La parole aux enfants : “Chacun de nous a des droits, chaque jour”
Moment fort de la cérémonie : la lecture du discours des enfants, porté par Aminata Fall, élève à Mbour, qui a rappelé avec conviction le sens du thème national « Ma journée, mes droits ». Dans une allocution très applaudie, elle a déclaré : « Du matin au soir, dans tout ce que nous faisons, nos droits doivent être respectés. Nous avons droit à l’éducation, à la santé, à la protection et à la dignité. Aucun enfant ne doit mendier. Aucun enfant ne doit être exploité.

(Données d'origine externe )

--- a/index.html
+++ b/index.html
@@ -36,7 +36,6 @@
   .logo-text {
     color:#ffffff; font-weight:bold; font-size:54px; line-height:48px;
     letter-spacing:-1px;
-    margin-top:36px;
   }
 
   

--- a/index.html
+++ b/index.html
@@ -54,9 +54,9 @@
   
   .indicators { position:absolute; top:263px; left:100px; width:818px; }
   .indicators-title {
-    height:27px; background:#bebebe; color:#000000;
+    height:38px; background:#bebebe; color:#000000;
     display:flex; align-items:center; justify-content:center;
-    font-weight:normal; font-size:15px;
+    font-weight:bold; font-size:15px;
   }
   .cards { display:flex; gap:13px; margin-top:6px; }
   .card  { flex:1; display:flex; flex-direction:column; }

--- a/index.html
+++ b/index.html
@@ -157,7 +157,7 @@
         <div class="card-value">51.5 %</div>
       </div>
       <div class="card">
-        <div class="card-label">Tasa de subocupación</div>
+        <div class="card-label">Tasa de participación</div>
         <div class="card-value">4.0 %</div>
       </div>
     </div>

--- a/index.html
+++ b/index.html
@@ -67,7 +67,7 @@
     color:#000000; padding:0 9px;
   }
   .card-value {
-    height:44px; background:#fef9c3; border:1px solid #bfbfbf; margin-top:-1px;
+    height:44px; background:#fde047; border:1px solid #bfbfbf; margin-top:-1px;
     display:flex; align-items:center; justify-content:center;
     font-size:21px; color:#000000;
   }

Aucun enfant ne doit vivre dans la rue. » Elle a également insisté sur les droits des enfants talibés, des enfants en situation de handicap, et des enfants travailleurs des garages, marchés et rues de Mbour. « En célébrant cette journée, nous affirmons que chaque enfant compte. Chaque enfant mérite protection. »

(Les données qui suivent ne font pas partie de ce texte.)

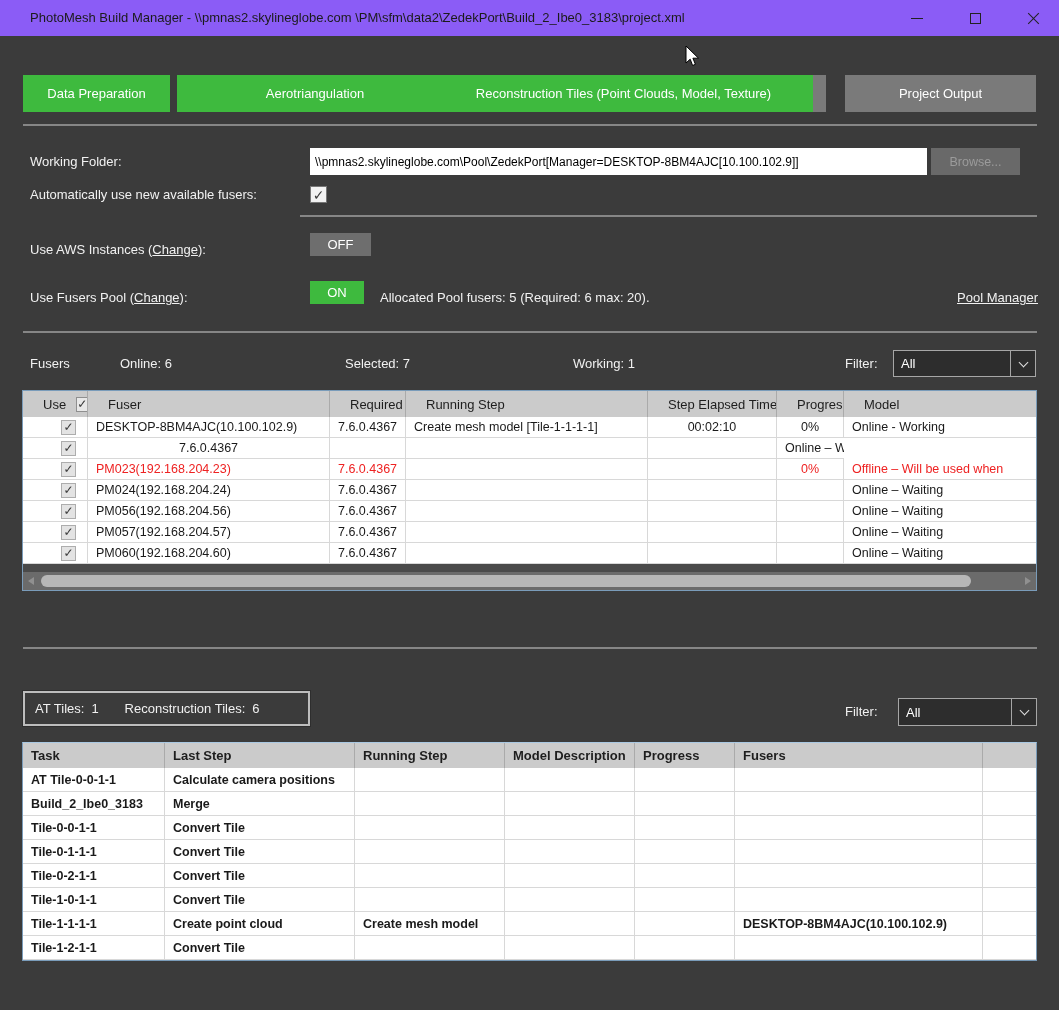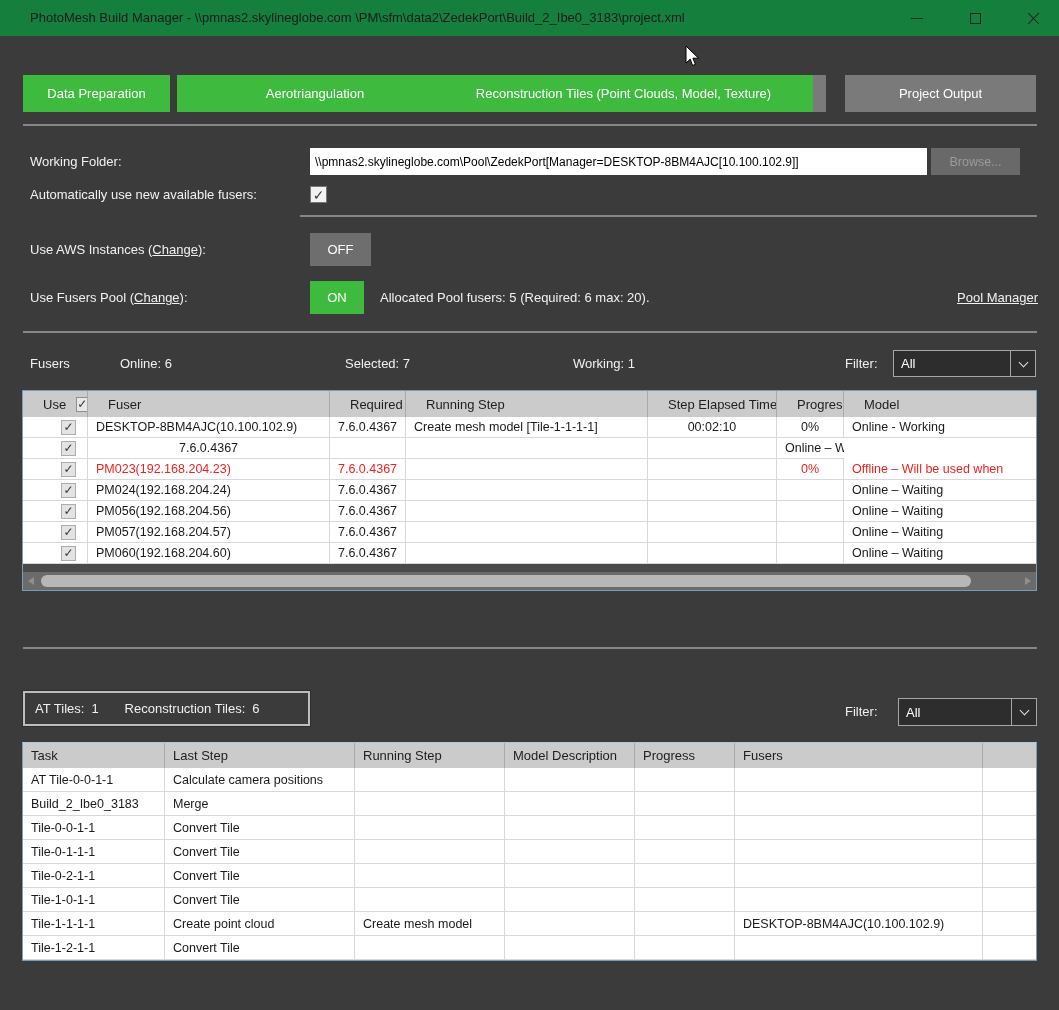--- a/index.html
+++ b/index.html
@@ -8,7 +8,7 @@
   .abs { position:absolute; }
 
   
-  .titlebar { left:0; top:0; width:1059px; height:36px; background:#15803d; }
+  .titlebar { left:0; top:0; width:1059px; height:36px; background:#8b5cf6; }
   .title-text { position:absolute; left:30px; top:0; line-height:36px; font-size:13px; color:#1b1b1b; white-space:nowrap; }
   .winctl { position:absolute; top:0; width:46px; height:36px; display:flex; align-items:center; justify-content:center; }
   .ctl-min { left:894px; } .ctl-max { left:952px; } .ctl-close { left:1010px; }

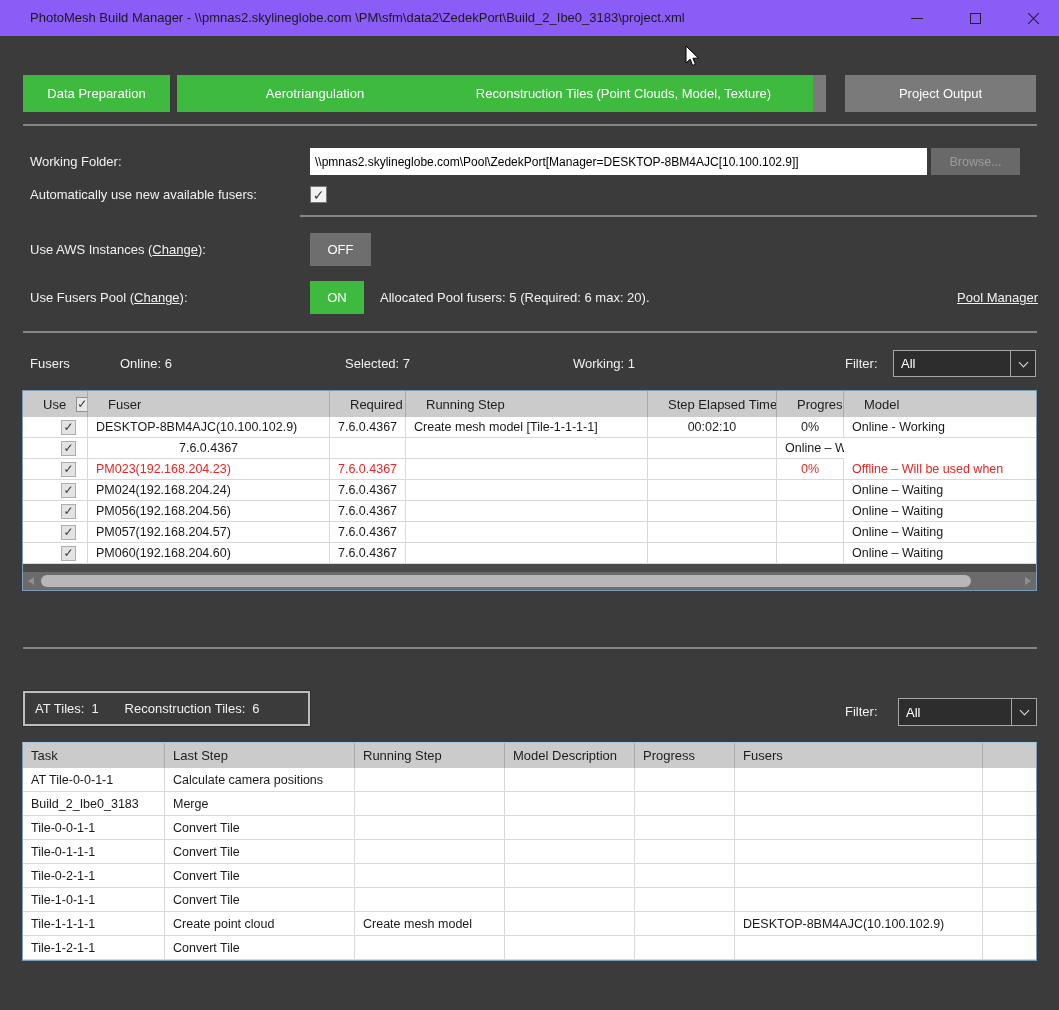--- a/index.html
+++ b/index.html
@@ -37,7 +37,7 @@
   .browse { left:931px; top:148px; width:89px; height:27px; background:#696969; color:#9b9b9b; font-size:12.5px; display:flex; align-items:center; justify-content:center; }
   .cb { background:#f2f2f2; border:1px solid #767676; color:#3a3a3a; display:flex; align-items:center; justify-content:center; }
   .cb-main { left:310px; top:186px; width:17px; height:17px; font-size:14px; }
-  .togglebtn { height:33px; display:flex; align-items:center; justify-content:center; color:#fff; font-size:13px; }
+  .togglebtn { height:23px; display:flex; align-items:center; justify-content:center; color:#fff; font-size:13px; }
   .off { left:310px; top:233px; width:61px; background:#6e6e6e; }
   .on  { left:310px; top:281px; width:54px; }
 

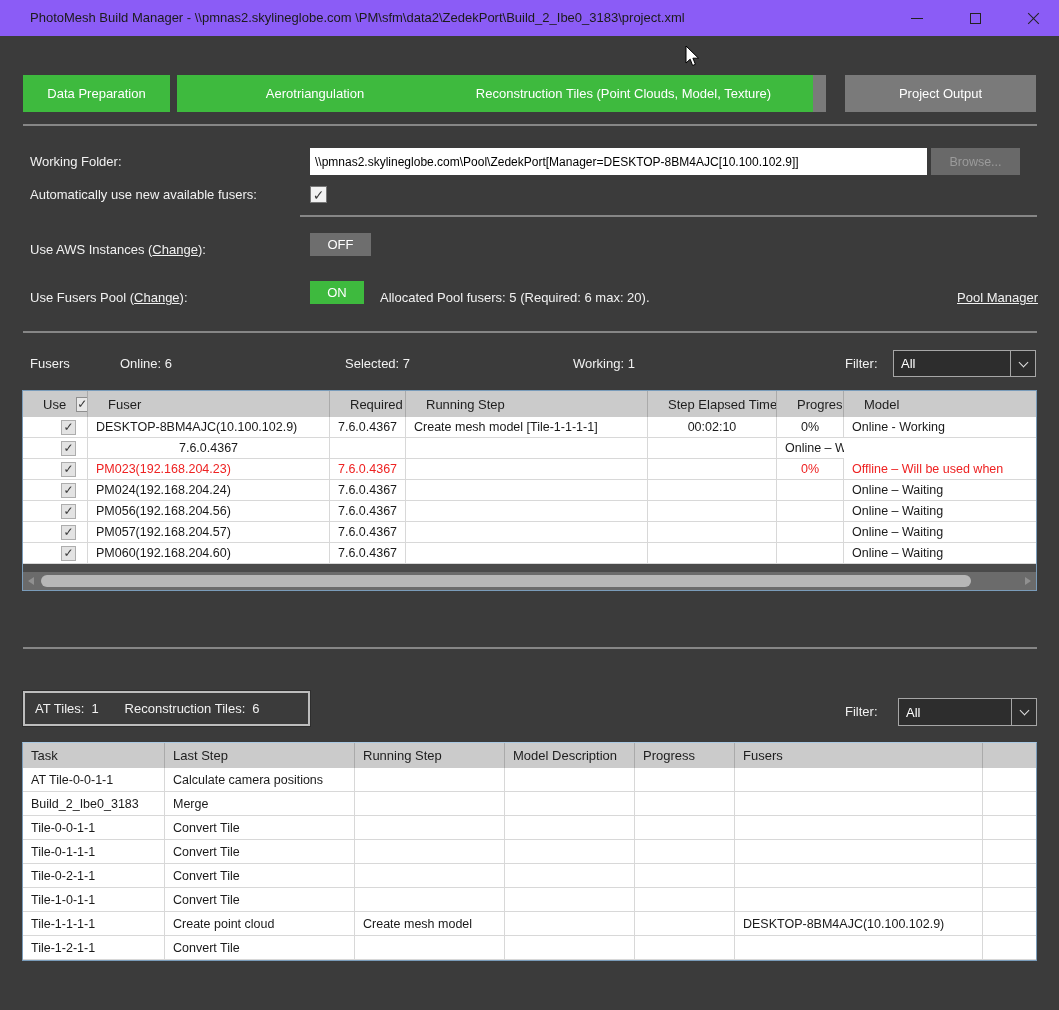--- a/index.html
+++ b/index.html
@@ -72,7 +72,7 @@
   .atbox .second { margin-left:26px; }
 
   .ttable { left:22px; top:742px; width:1015px; border:1px solid #7a9cba; border-top:1px solid #a9c8e2; background:#4a4a4a; }
-  .thead, .trow { display:grid; grid-template-columns:142px 190px 150px 130px 100px 248px 1fr; }
+  .thead, .trow { display:grid; grid-template-columns:142px 190px 150px 130px 100px 248px 1fr;font-weight:bold; }
   .thead { height:25px; background:#cbcbcb; }
   .th { font-size:13px; color:#1e1e1e; display:flex; align-items:center; padding-left:8px; border-right:1px solid #aaaaaa; white-space:nowrap; overflow:hidden; }
   .trow { height:24px; background:#ffffff; }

Représentant le CDPE, Mme Sokhna a rappelé l’importance des nombreuses journées internationales dédiées à l’enfant (20 novembre, Journée de l’enfant africain, Semaine de la jeunesse, Journée des filles) mais surtout la nécessité d’en faire des moments de plaidoyer concret.« Ces journées permettent de porter la voix des enfants auprès des décideurs, pour qu’ils comprennent leurs besoins et adoptent des mesures adaptées », a-t-elle souligné.
Engagement des autorités
À la préfecture, les enfants ont remis leur mémorandum au Préfet adjoint, M. Mamadi Farba Sy, qui les a félicités pour « leur courage et leur mobilisation citoyenne ».Dans son allocution, il a tenu à rassurer : « Chers enfants, vos droits seront respectés et garantis. Nous serons toujours à vos côtés, pour vous protéger et vous offrir un environnement sain et épanoui. » Il a également rappelé les engagements internationaux du Sénégal, signataire de la CDE depuis 1990, et assuré que les autorités du département continueront de renforcer les politiques de protection de l’enfance.

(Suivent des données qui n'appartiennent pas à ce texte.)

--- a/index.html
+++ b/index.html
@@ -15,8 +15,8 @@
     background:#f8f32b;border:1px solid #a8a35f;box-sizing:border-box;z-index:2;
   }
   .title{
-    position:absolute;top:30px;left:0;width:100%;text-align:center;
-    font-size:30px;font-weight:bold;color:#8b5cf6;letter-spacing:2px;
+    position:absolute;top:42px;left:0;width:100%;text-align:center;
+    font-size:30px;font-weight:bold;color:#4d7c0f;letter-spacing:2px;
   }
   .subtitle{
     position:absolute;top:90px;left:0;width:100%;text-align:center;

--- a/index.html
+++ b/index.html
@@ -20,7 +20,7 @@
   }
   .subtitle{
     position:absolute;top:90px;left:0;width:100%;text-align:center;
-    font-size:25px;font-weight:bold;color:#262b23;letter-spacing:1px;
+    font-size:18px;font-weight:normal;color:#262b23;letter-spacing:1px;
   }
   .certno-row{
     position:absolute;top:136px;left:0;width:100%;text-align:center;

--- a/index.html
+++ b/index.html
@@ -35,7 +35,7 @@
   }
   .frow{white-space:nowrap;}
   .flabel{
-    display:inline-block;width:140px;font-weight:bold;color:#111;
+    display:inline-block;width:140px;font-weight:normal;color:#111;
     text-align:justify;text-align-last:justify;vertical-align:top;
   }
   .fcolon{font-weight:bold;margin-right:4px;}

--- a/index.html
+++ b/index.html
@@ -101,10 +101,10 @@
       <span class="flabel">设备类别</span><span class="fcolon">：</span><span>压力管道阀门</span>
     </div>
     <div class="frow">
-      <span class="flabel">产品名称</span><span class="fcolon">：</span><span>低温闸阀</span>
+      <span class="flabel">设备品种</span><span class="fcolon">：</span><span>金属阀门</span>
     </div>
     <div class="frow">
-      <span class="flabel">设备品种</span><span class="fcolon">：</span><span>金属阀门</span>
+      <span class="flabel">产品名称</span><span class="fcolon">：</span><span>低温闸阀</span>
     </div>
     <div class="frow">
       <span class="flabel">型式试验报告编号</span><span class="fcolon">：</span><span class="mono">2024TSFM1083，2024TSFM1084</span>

À travers la mobilisation de JED, des services étatiques, des structures communautaires, et surtout des enfants eux-mêmes, la journée a été un appel vibrant à renforcer la protection des plus jeunes dans un département confronté à de multiples défis. Les organisateurs espèrent que ce mémorandum ne restera pas lettre morte et que les engagements annoncés se traduiront rapidement par des actions concrètes, pour que chaque journée soit réellement “la journée des droits de l’enfant” à Mbour.